SQL Server Components:Data Types

All the data values of a column must be of the same data type. (The only exception specifies the values of the SQL_VARIANT data type.) Transact-SQL uses different data types, which can be categorized as follows:

Numeric data types
Character data types
Temporal (date and/or time) data types
Miscellaneous data types

The following sections describe all these categories.

1. Numeric Data Types

Numeric data types are used to represent numbers. The following table shows the list of all numeric data types:

2. Character Data Types

There are two general forms of character data types. They can be strings of single-byte characters or strings of Unicode characters. (Unicode uses 2 bytes to specify one character.) Further, strings can have fixed or variable length. The following character data types are used:

NOTE The VARCHAR data type is identical to the CHAR data type except for one difference: if the content of a CHAR(n) string is shorter than n characters, the rest of the string is padded with blanks. (A value of the VARCHAR data type is always stored in its actual length.)

3. Temporal Data Types

Transact-SQL supports the following temporal data types:

DATETIME
SMALLDATETIME
DATE
TIME
DATETIME2
DATETIMEOFFSET

The DATETIME and SMALLDATETIME data types specify a date and time, with each value being stored as an integer value in 4 bytes or 2 bytes, respectively. Values of DATETIME and SMALLDATETIME are stored internally as two separate numeric values. The date value of DATETIME is stored in the range 01/01/1753 to 12/31/9999. The analog value of SMALLDATETIME is stored in the range 01/01/1900 to 06/06/2079. The time component is stored in the second 4-byte (or 2-byte for SMALLDATETIME) field as the number of three-hundredths of a second (DATETIME) or minutes (SMALLDATETIME) that have passed since midnight.

The use of DATETIME and SMALLDATETIME is rather inconvenient if you want to store only the date part or time part. For this reason, the Database Engine introduced the data types DATE and TIME, which store just the DATE or TIME component of a DATETIME, respectively. The DATE data type is stored in 3 bytes and has the range 01/01/0001 to 12/31/9999. The TIME data type is stored in 3-5 bytes and has an accuracy of 100 nanoseconds (ns).

The DATETIME2 data type stores high-precision date and time data. The data type can be defined for variable lengths depending on the requirement. (The storage size is 6-8 bytes). The accuracy of the time part is 100 ns. This data type isn’t aware of Daylight Saving Time.

All the temporal data types described thus far don’t have support for the time zone. The data type called DATETIMEOFFSET has the time zone offset portion. For this reason, it is stored in 6-8 bytes. (All other properties of this data type are analogous to the corresponding properties of DATETIME2.)

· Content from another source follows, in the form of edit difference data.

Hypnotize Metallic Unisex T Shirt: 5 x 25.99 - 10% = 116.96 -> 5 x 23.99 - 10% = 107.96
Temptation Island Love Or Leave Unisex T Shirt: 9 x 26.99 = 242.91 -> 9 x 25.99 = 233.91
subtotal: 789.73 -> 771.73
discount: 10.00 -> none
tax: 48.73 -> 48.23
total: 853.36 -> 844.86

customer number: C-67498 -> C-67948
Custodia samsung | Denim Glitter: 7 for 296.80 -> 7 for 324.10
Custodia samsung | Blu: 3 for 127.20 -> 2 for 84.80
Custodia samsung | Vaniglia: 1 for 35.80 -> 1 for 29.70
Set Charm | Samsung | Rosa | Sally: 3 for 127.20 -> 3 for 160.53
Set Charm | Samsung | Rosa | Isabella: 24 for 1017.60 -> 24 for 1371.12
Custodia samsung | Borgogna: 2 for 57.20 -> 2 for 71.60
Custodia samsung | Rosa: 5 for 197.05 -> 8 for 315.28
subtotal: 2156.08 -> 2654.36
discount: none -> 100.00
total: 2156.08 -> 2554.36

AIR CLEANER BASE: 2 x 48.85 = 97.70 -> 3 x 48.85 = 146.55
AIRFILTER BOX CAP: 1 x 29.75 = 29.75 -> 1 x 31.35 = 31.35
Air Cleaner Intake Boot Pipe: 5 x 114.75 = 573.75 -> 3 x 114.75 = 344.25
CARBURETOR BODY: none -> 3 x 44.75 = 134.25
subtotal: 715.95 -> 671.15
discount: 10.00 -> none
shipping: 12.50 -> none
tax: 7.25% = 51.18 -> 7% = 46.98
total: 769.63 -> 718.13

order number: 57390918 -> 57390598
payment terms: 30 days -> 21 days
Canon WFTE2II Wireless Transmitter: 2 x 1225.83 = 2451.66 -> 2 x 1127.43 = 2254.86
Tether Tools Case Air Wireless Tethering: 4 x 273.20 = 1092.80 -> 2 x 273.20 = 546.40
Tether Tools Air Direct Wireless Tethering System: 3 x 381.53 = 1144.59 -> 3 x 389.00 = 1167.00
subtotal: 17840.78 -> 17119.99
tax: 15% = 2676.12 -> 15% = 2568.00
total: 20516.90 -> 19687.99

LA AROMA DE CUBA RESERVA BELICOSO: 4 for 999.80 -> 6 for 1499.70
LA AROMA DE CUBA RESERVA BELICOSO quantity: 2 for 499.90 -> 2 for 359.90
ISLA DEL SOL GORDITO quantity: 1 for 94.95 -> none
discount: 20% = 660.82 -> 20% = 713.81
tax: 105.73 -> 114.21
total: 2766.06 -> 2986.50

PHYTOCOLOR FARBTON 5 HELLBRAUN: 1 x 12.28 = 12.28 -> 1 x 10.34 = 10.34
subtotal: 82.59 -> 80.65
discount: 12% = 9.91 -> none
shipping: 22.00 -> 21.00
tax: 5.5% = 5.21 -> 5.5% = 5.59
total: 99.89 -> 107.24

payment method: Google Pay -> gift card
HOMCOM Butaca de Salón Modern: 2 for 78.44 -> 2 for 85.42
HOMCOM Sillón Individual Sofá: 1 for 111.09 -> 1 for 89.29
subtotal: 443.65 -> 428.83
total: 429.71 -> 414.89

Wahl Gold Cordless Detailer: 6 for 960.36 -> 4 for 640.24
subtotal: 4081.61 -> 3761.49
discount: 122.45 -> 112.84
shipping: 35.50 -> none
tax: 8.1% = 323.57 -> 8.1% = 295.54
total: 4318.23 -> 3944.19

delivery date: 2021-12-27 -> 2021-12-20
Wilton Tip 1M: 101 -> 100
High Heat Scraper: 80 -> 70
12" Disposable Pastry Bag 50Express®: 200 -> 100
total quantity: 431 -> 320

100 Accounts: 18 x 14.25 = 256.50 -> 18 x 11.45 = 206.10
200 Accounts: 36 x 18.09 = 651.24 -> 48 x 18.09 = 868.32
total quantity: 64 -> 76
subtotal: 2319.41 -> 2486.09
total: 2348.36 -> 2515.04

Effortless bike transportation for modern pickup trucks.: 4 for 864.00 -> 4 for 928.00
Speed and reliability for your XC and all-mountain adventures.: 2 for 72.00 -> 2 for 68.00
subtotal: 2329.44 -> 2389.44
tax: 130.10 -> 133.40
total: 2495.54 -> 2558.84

The date value in Transact-SQL is by default specified as a string in a format like ‘mmm dd yyyy’ (e.g., ‘Jan 10 1993’) inside two single quotation marks or double quotation marks. (Note that the relative order of month, day, and year can be controlled by the SET DATEFORMAT statement. Additionally, the system recognizes numeric month values with delimiters of / or -.) Similarly, the time value is specified in the format ‘hh:mm’ and the Database Engine uses 24-hour time (’23:24′, for instance).

NOTE Transact-SQL supports a variety of input formats for datetime values. As you already know, both objects are identified separately; thus, date and time values can be specified in any order or alone. If one of the values is omitted, the system uses the default values. (The default value for time is 12:00 AM.)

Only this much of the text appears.